Estoy convencida de que alguien ha despejado la senda de Roca Blanca, y la valla es ahora más evidente, y hay unos pinos plantados...También hay unas ruinas de algo que bien podría ser una ermita o un corral. Corrales y ermitas proliferan por esta zona.
Sigo en mi trote tonto o mi andar ligero hasta que la pendiente se acusa y yo miro suplicante hacia arriba. ¿a quién suplicas, tonta? Arremágate la camiseta y tira p'arriba, que aún se te hará de noche. A la orden, a mi misma no me puedo enviar a tomar viento. Una vez arriba se crestea hasta llegar al vértice del Roca Blanca, al que le podríamos cambiar el nombre por el de Roca Coscoja. Yo creía que las plantas esas sólo picaban en primavera. Pues no, para variar, vuelvo a estar llena de sangre y arañazos. Y para variar vuelvo a saltarme la senda de bajada. Tras unos momento de incertidumbre la encuentro y la marco. Que no me la vuelva a saltar. El camino está marcado con flechas en sentido contrario: pues sí, por aquí debe subir el Maratón de Borriol. Bajada conflictiva, muy conflictiva. A punto estoy de perder los dientes, suerte de ramitas con pinchos a las que me agarro.
Llego a la pista y, alegre, troto un rato, que ya era hora. Y troto más de la cuenta, ahora es donde debo empezar a encontrarme con la senda de la muerte, o la matadora o alguna de esas maravillas de la naturaleza. Otra pluma para el avestruz.
Y giro en el sitio adecuado. Coll de la Mola. Y bajar, por pista hasta el Refugio.Fuente y Mas de Xiva ¡¡agua!!, carretera y otra pluma. El avestruz me está quedando algo despeinado.
Pista del mas del Bover, y en lugar de cruzar la carretera para ir a la Font de la salud, continúo por la pista hasta el Mas de Mohino. Y de ahí, carretera y Magdalena. 18.700 metros, 3 horas 15.
Esto sigue sin tener nada que ver con mi difunto plan.

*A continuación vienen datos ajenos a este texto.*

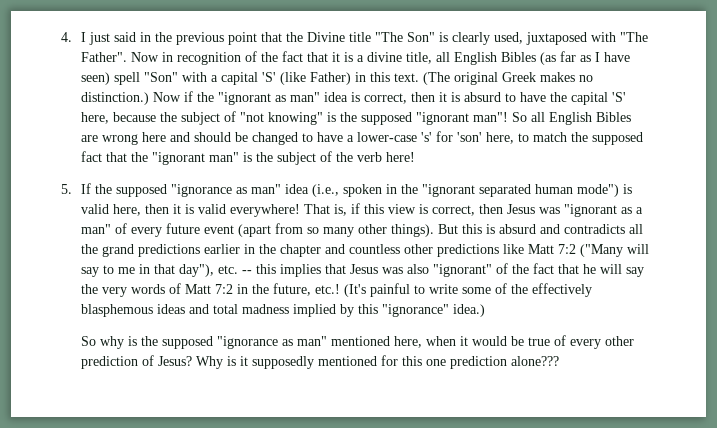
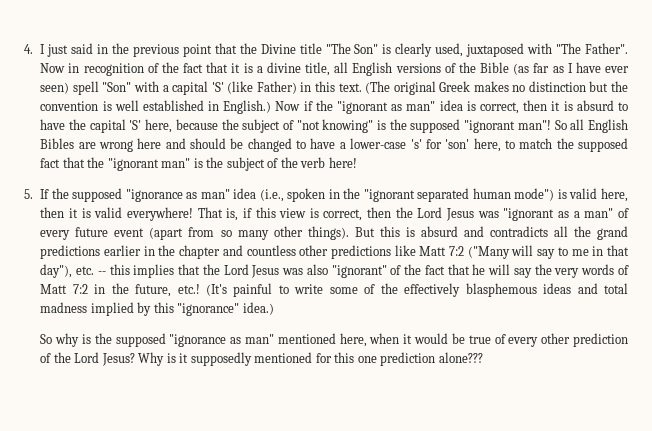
- Now in recognition of the fact that it is a divine title, all English Bibles (as far as I have seen) spell "Son" with a capital 'S' (like Father) in this text.
+ Now in recognition of the fact that it is a divine title, all English versions of the Bible (as far as I have ever seen) spell "Son" with a capital 'S' (like Father) in this text.
- (The original Greek makes no distinction.)
+ (The original Greek makes no distinction but the convention is well established in English.)
- That is, if this view is correct, then Jesus was "ignorant as a man" of every future event (apart from so many other things).
+ That is, if this view is correct, then the Lord Jesus was "ignorant as a man" of every future event (apart from so many other things).
- But this is absurd and contradicts all the grand predictions earlier in the chapter and countless other predictions like Matt 7:2 ("Many will say to me in that day"), etc. -- this implies that Jesus was also "ignorant" of the fact that he will say the very words of Matt 7:2 in the future, etc.!
+ But this is absurd and contradicts all the grand predictions earlier in the chapter and countless other predictions like Matt 7:2 ("Many will say to me in that day"), etc. -- this implies that the Lord Jesus was also "ignorant" of the fact that he will say the very words of Matt 7:2 in the future, etc.!
- So why is the supposed "ignorance as man" mentioned here, when it would be true of every other prediction of Jesus?
+ So why is the supposed "ignorance as man" mentioned here, when it would be true of every other prediction of the Lord Jesus?

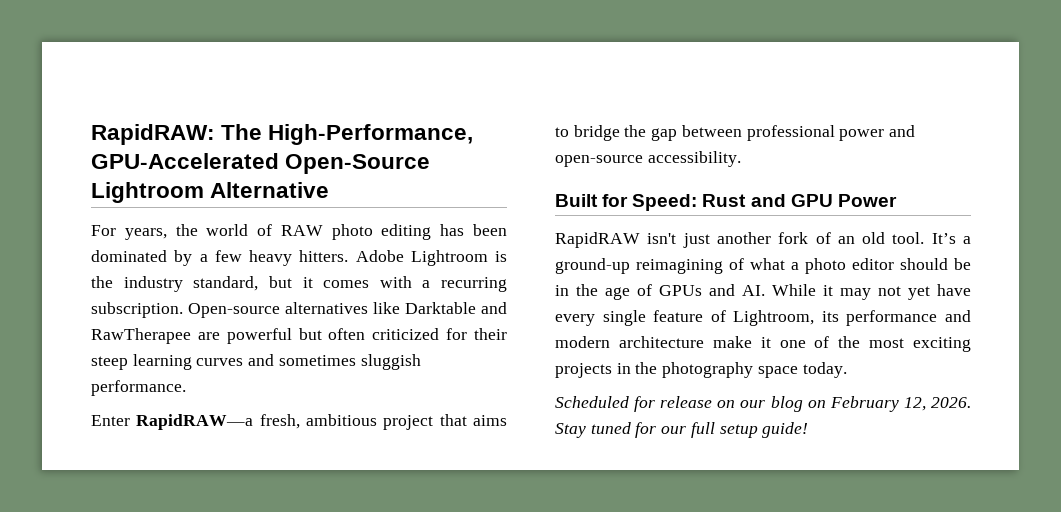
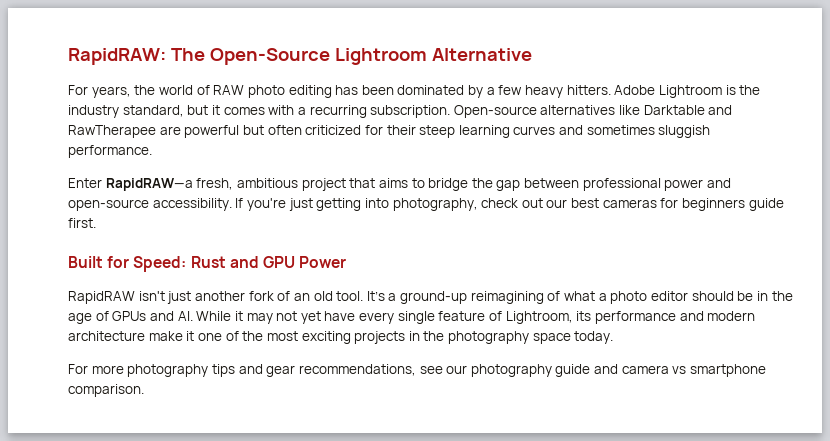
- RapidRAW: The High-Performance, GPU-Accelerated Open-Source Lightroom Alternative
+ RapidRAW: The Open-Source Lightroom Alternative
+ If you're just getting into photography, check out our best cameras for beginners guide first.
- Scheduled for release on our blog on February 12, 2026. Stay tuned for our full setup guide!
+ For more photography tips and gear recommendations, see our photography guide and camera vs smartphone comparison.

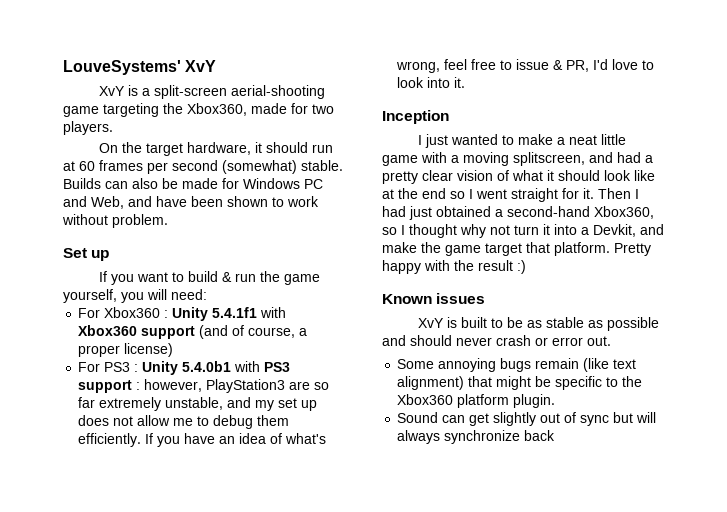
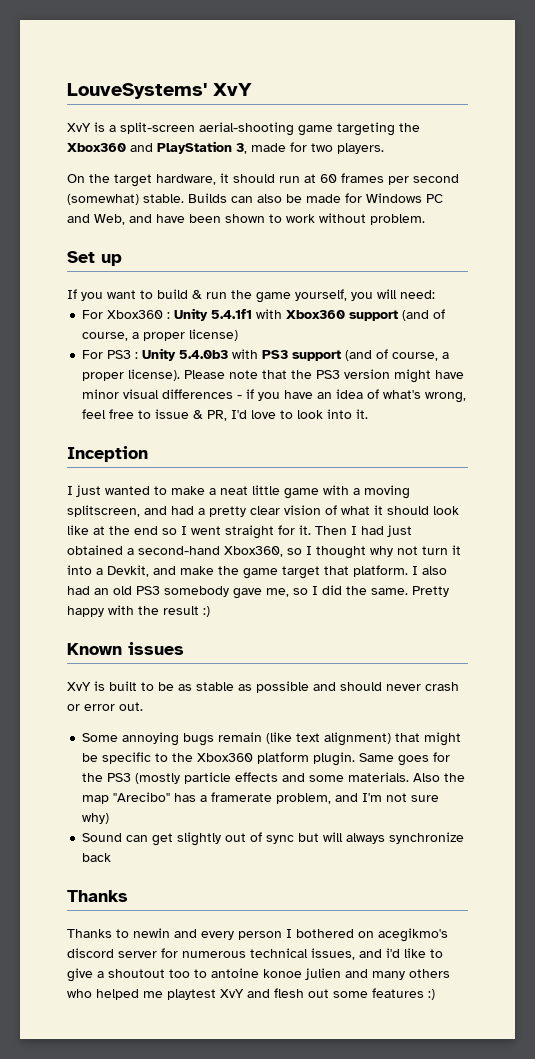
- XvY is a split-screen aerial-shooting game targeting the Xbox360, made for two players.
+ XvY is a split-screen aerial-shooting game targeting the Xbox360 and PlayStation 3, made for two players.
- For PS3 : Unity 5.4.0b1 with PS3 support : however, PlayStation3 are so far extremely unstable, and my set up does not allow me to debug them efficiently. If you have an idea of what's wrong, feel free to issue & PR, I'd love to look into it.
+ For PS3 : Unity 5.4.0b3 with PS3 support (and of course, a proper license). Please note that the PS3 version might have minor visual differences - if you have an idea of what's wrong, feel free to issue & PR, I'd love to look into it.
+ I also had an old PS3 somebody gave me, so I did the same.
+ Same goes for the PS3 (mostly particle effects and some materials. Also the map "Arecibo" has a framerate problem, and I'm not sure why)
  Sound can get slightly out of sync but will always synchronize back
+ Thanks
+ Thanks to newin and every person I bothered on acegikmo's discord server for numerous technical issues, and i'd like to give a shoutout too to antoine konoe julien and many others who helped me playtest XvY and flesh out some features :)

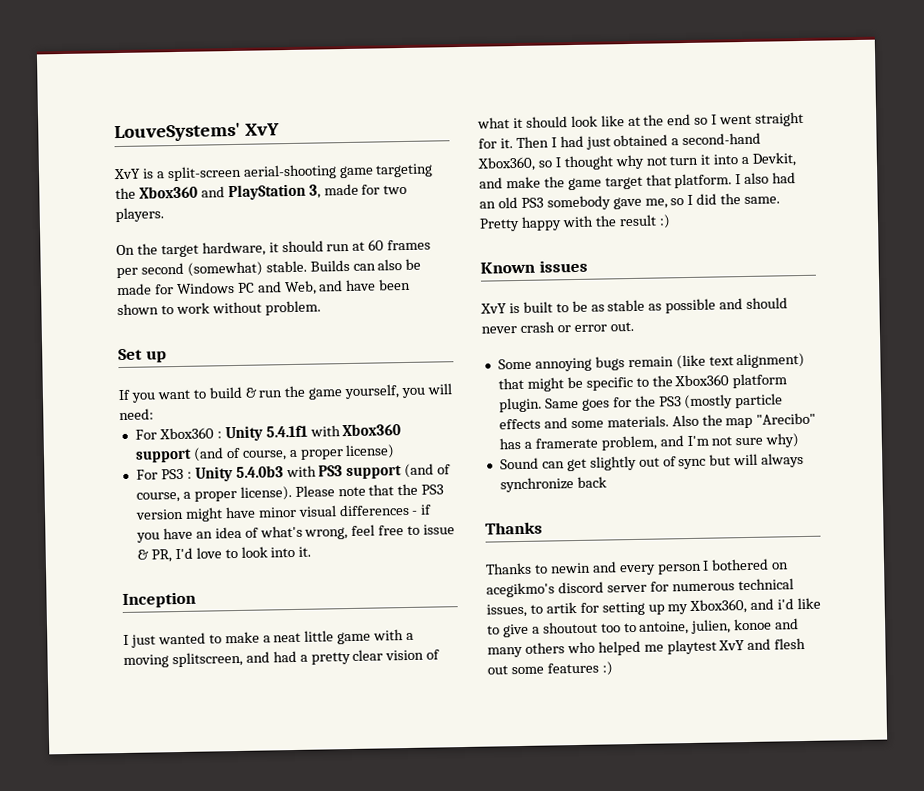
- Thanks to newin and every person I bothered on acegikmo's discord server for numerous technical issues, and i'd like to give a shoutout too to antoine konoe julien and many others who helped me playtest XvY and flesh out some features :)
+ Thanks to newin and every person I bothered on acegikmo's discord server for numerous technical issues, to artik for setting up my Xbox360, and i'd like to give a shoutout too to antoine, julien, konoe and many others who helped me playtest XvY and flesh out some features :)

Pero a la tarde la veloz iba a la piscina, y a mi me apetecía remojarme cual alcachofa en el yacuzzi...todo cuadra. A las siete menos algo empiezo a nadar, y es un lujazo no tener a nadie en la calle. Bueno, duró poco, pero algo fue algo. Al rato llegó la veloz, y a las 20:00 terminamos. Me han salido tropecientas piscinas, no se cuantas, pero unas 50 seguro. Yacuzzi masificado, con corredor de bigote que charla con unas y otros. Sauna húmeda, bueno no, mejor la seca. 15 minutos de reloj de arena, y, en el yacuzzi continúa el corredor de bigote.
Bonito día de descanso. Mañana será otra cosa.